[DATASET EXTRACT]

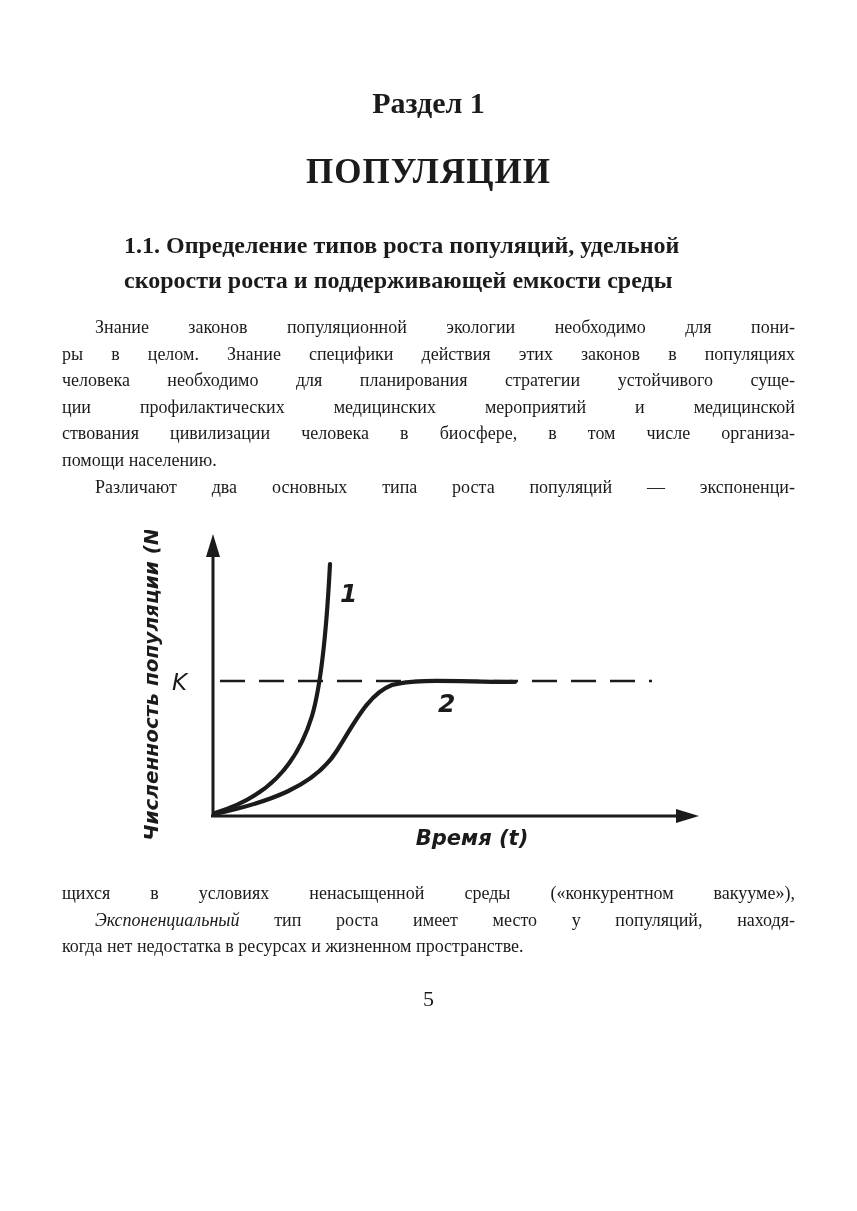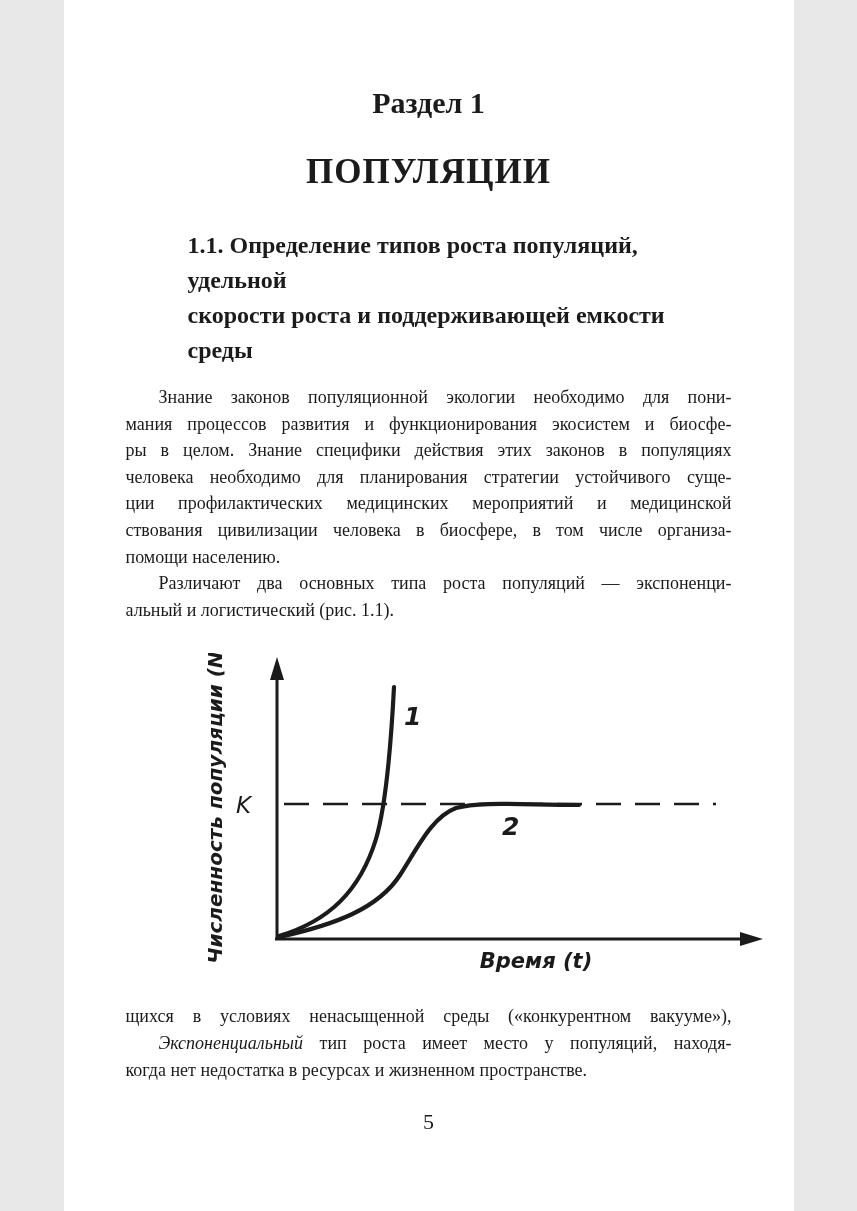--- a/index.html
+++ b/index.html
@@ -4,7 +4,7 @@
 <style>
   html,body{margin:0;padding:0;background:#e8e8e8;}
   .page{
-    width:730px;height:1211px;margin:0 auto;position:relative;
+    width:857px;height:1211px;margin:0 auto;position:relative;
     background:#ffffff;color:#1b1b1b;overflow:hidden;
     font-family:"Liberation Serif", serif;
   }

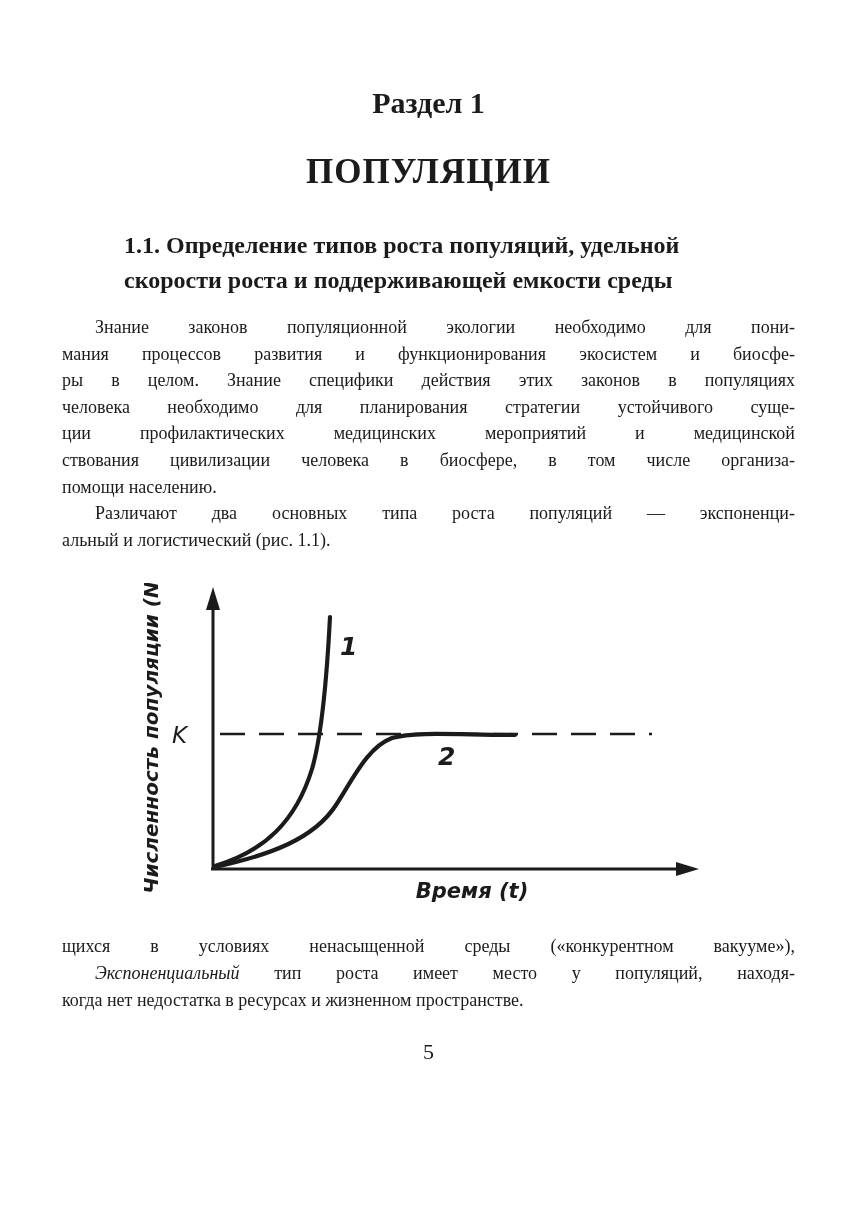--- a/index.html
+++ b/index.html
@@ -60,7 +60,6 @@
 
     <div class="para p1">
       <div class="ln ind">Знание законов популяционной экологии необходимо для пони-</div>
-      <div class="ln">мания процессов развития и функционирования экосистем и биосфе-</div>
       <div class="ln">ры в целом. Знание специфики действия этих законов в популяциях</div>
       <div class="ln">человека необходимо для планирования стратегии устойчивого суще-</div>
       <div class="ln">ции профилактических медицинских мероприятий и медицинской</div>

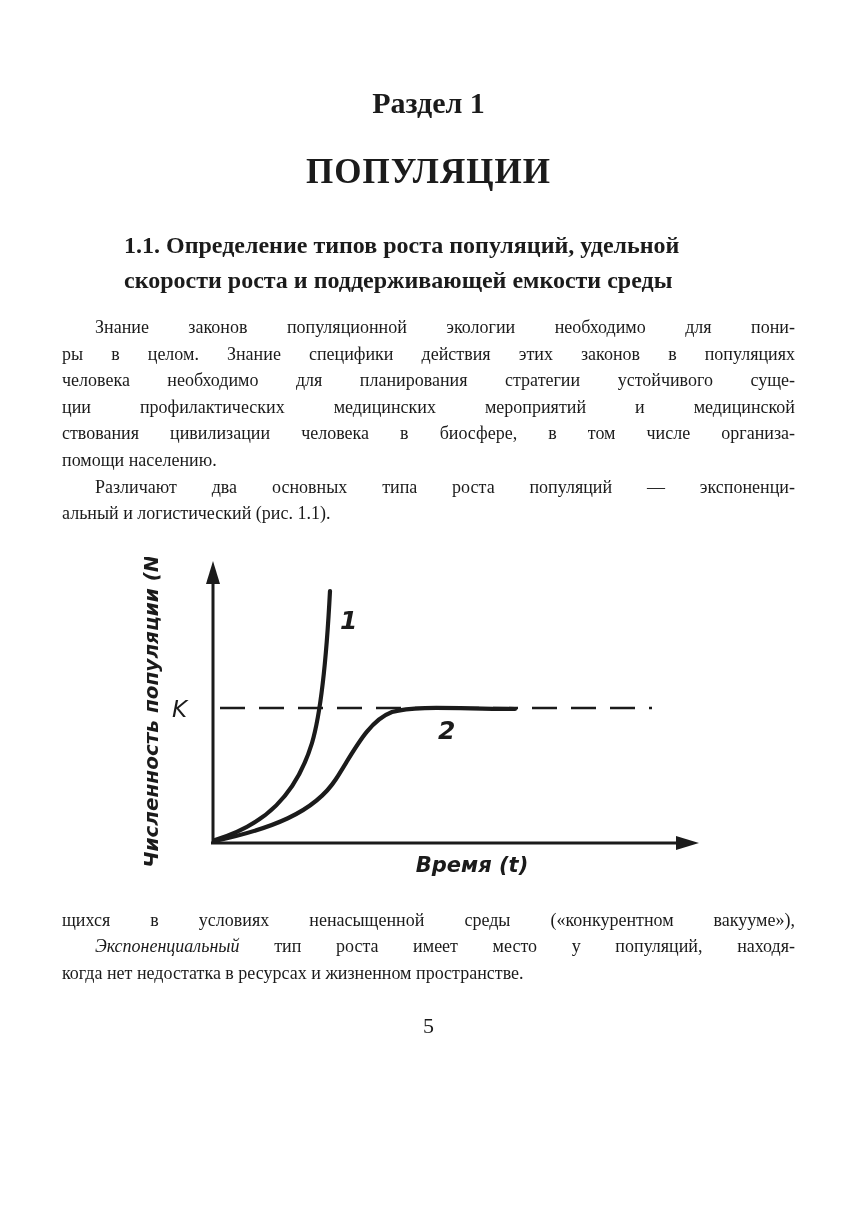--- a/index.html
+++ b/index.html
@@ -69,7 +69,6 @@
 
     <div class="para">
       <div class="ln ind">Различают два основных типа роста популяций — экспоненци-</div>
-      <div class="ln-end">альный и логистический (рис. 1.1).</div>
     </div>
 
     <div class="figure">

[/DATASET EXTRACT]

* **WHAT IS NEEDED**:
Include both ends. Return the line holding "популяций — экспоненци-</div>" and all lines after it in the records above, exactly as written.

* **ANSWER TO THIS TASK**:
       <div class="ln ind">Различают два основных типа роста популяций — экспоненци-</div>
-      <div class="ln-end">альный и логистический (рис. 1.1).</div>
     </div>
 
     <div class="figure">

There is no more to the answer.